(Items from a data source)
·····
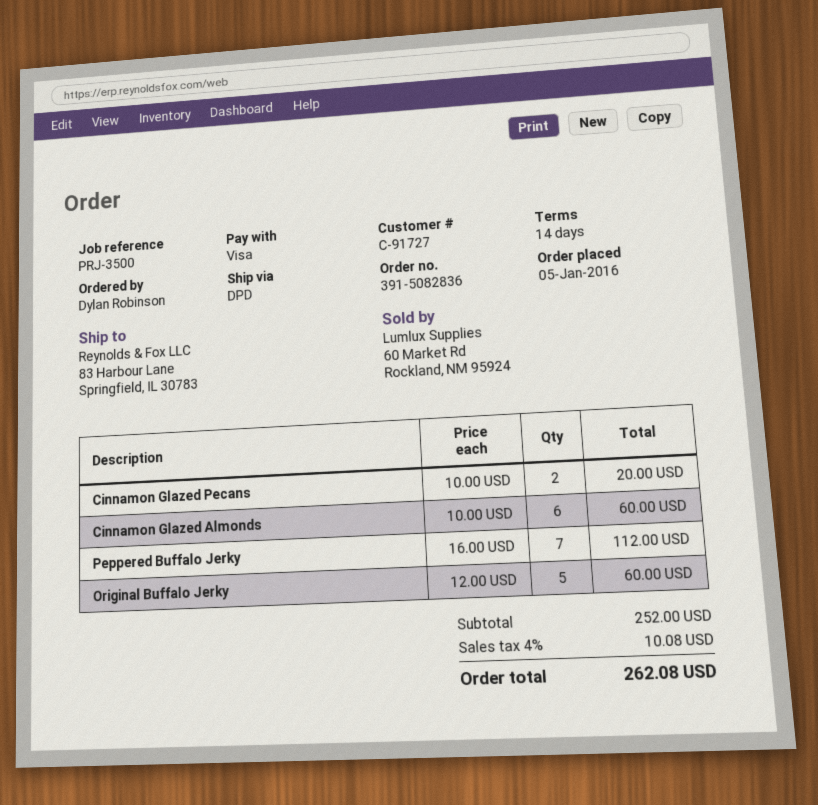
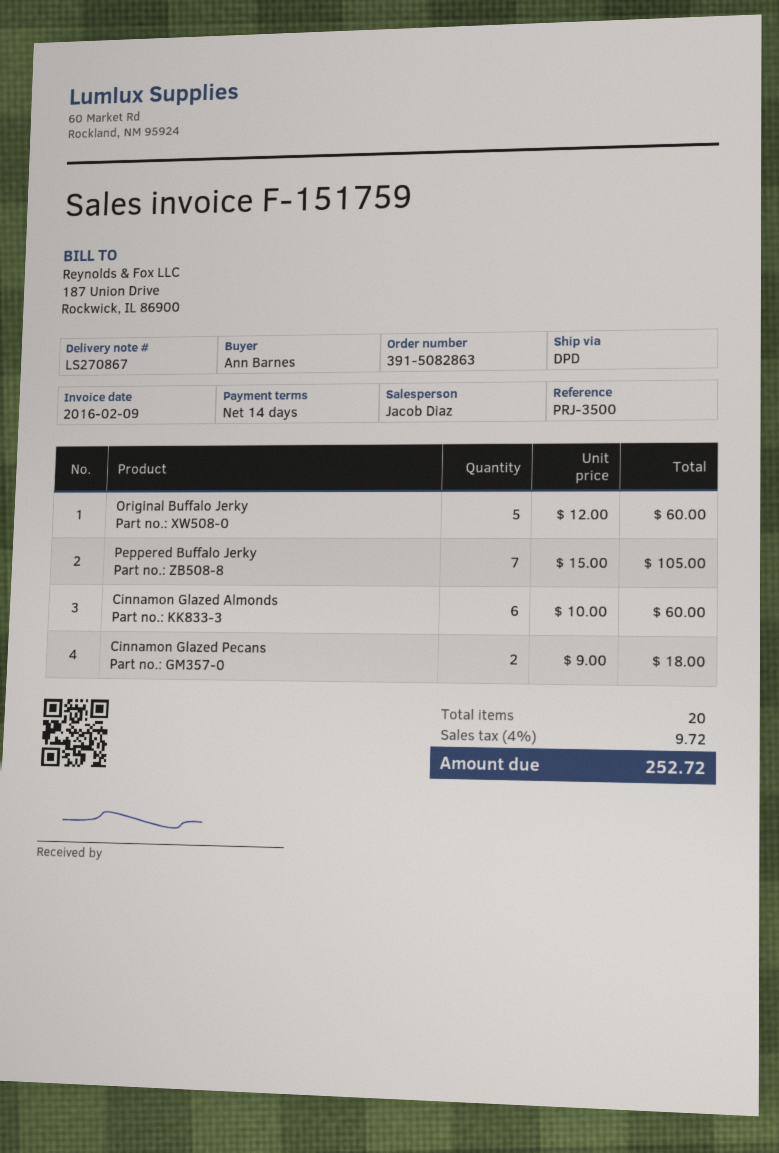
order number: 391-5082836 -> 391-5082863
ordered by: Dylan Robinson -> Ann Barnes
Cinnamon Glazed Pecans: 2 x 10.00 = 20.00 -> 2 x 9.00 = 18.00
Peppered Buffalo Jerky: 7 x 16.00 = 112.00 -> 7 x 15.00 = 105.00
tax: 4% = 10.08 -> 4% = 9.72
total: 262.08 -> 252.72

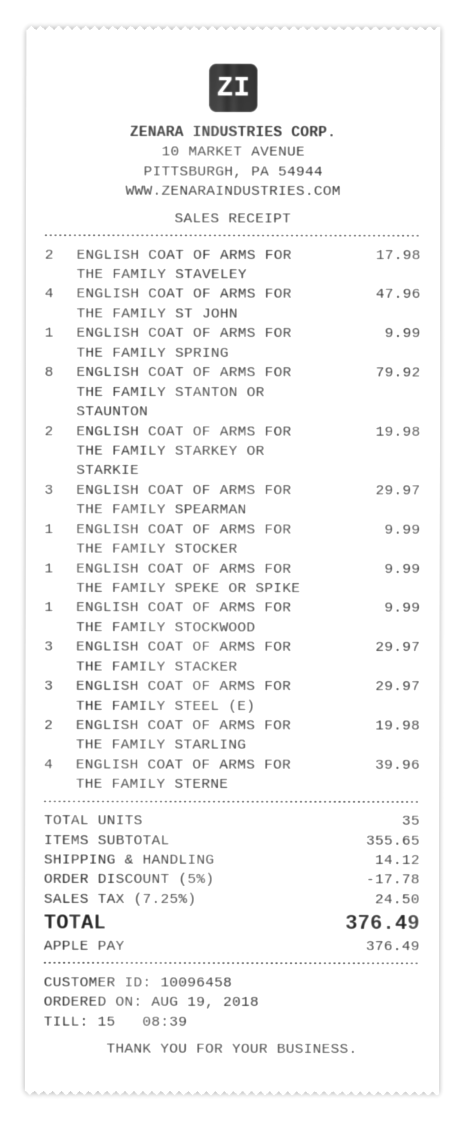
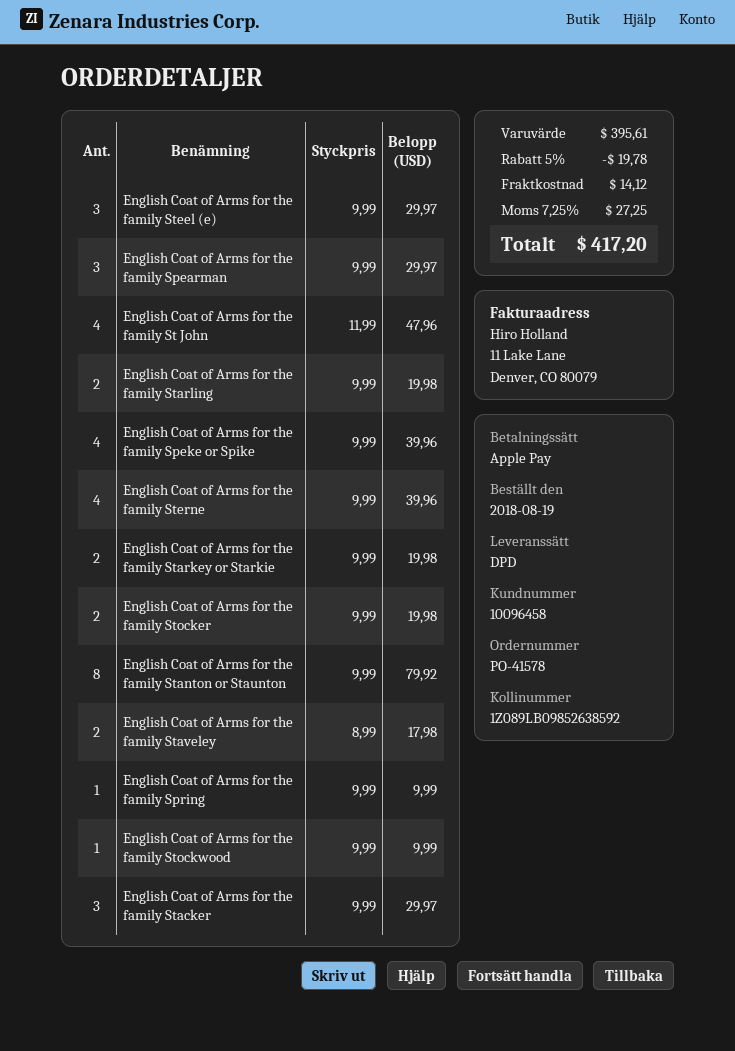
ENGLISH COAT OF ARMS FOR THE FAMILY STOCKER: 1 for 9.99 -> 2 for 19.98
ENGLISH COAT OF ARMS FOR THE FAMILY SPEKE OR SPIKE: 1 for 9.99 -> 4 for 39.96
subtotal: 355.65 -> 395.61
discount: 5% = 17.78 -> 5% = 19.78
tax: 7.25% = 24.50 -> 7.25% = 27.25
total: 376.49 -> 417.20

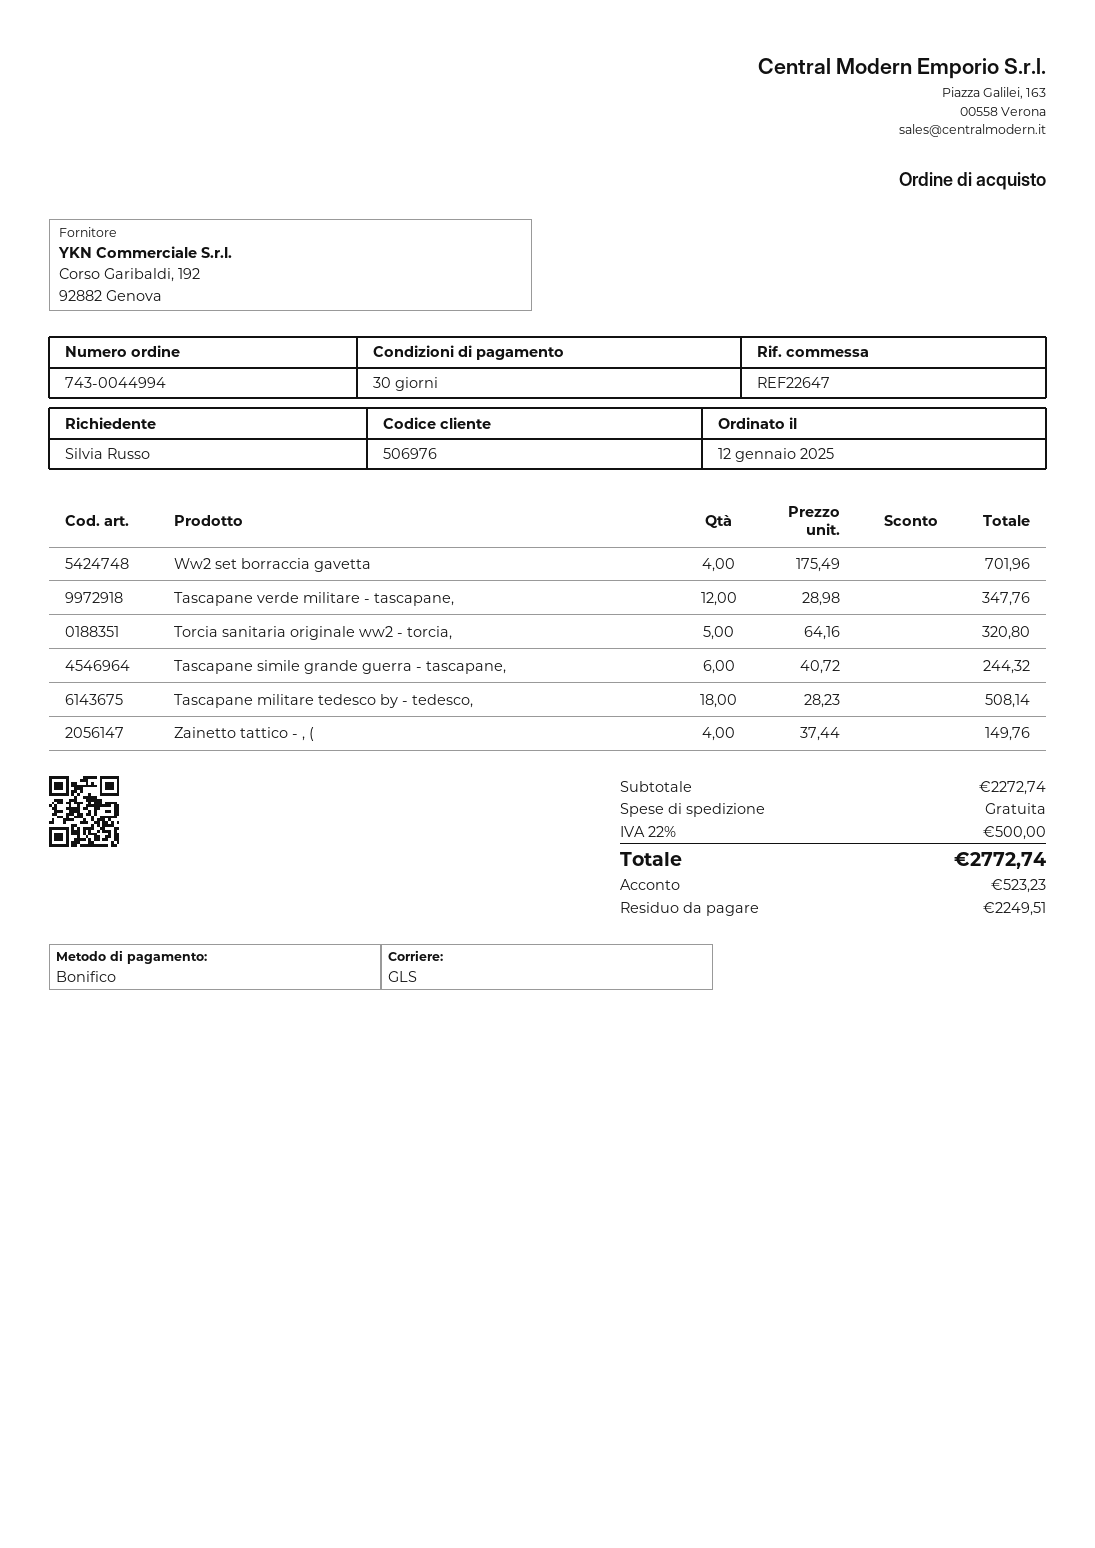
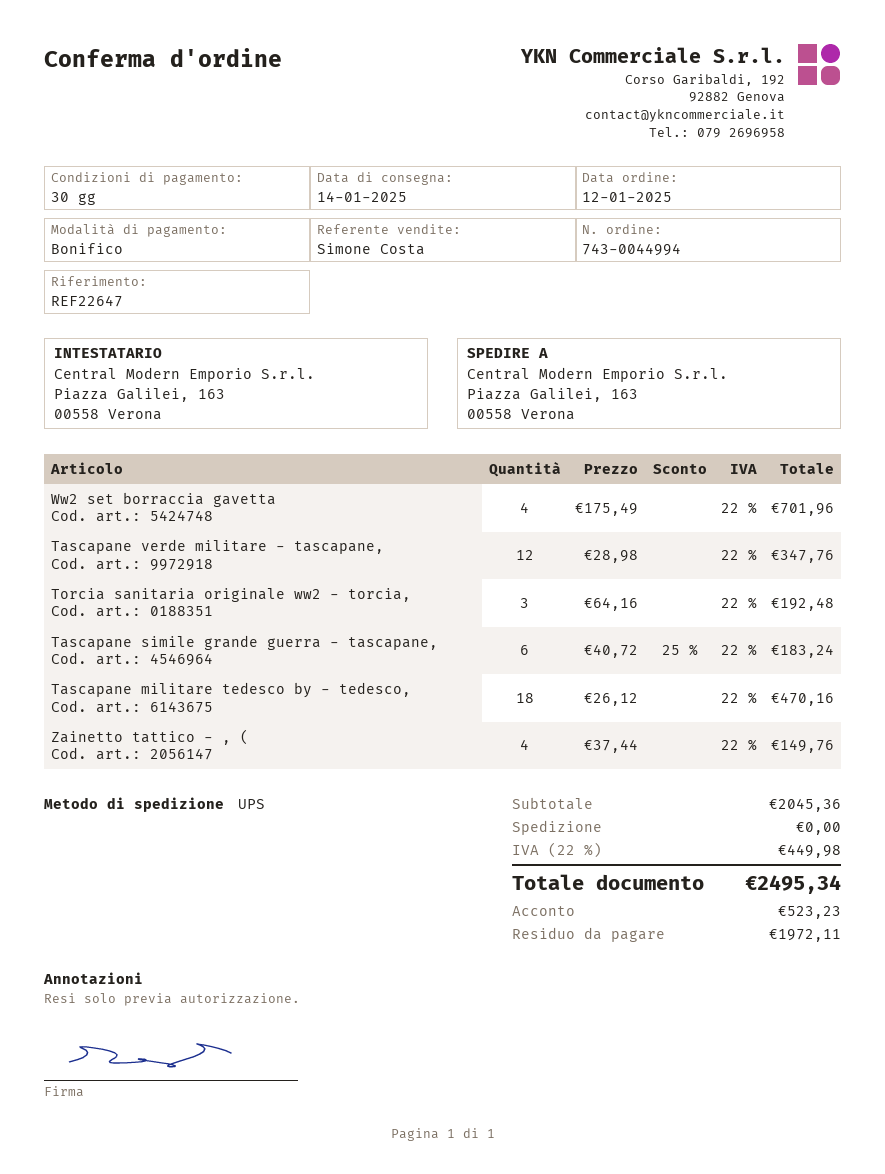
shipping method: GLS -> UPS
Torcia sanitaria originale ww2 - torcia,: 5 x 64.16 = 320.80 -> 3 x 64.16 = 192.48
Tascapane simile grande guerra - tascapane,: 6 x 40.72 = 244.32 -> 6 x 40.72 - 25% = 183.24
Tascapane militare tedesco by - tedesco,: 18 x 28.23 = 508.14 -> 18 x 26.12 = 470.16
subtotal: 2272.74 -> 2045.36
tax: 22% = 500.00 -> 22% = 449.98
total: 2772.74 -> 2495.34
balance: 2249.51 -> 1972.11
·····
[TASK]
Repeat only the stretch of lines that opens with the line containing "shipping method: GLS -> UPS" and closes with the final line of the entries, both included, exactly as written.

[RESULT OF THE EXERCISE]
shipping method: GLS -> UPS
Torcia sanitaria originale ww2 - torcia,: 5 x 64.16 = 320.80 -> 3 x 64.16 = 192.48
Tascapane simile grande guerra - tascapane,: 6 x 40.72 = 244.32 -> 6 x 40.72 - 25% = 183.24
Tascapane militare tedesco by - tedesco,: 18 x 28.23 = 508.14 -> 18 x 26.12 = 470.16
subtotal: 2272.74 -> 2045.36
tax: 22% = 500.00 -> 22% = 449.98
total: 2772.74 -> 2495.34
balance: 2249.51 -> 1972.11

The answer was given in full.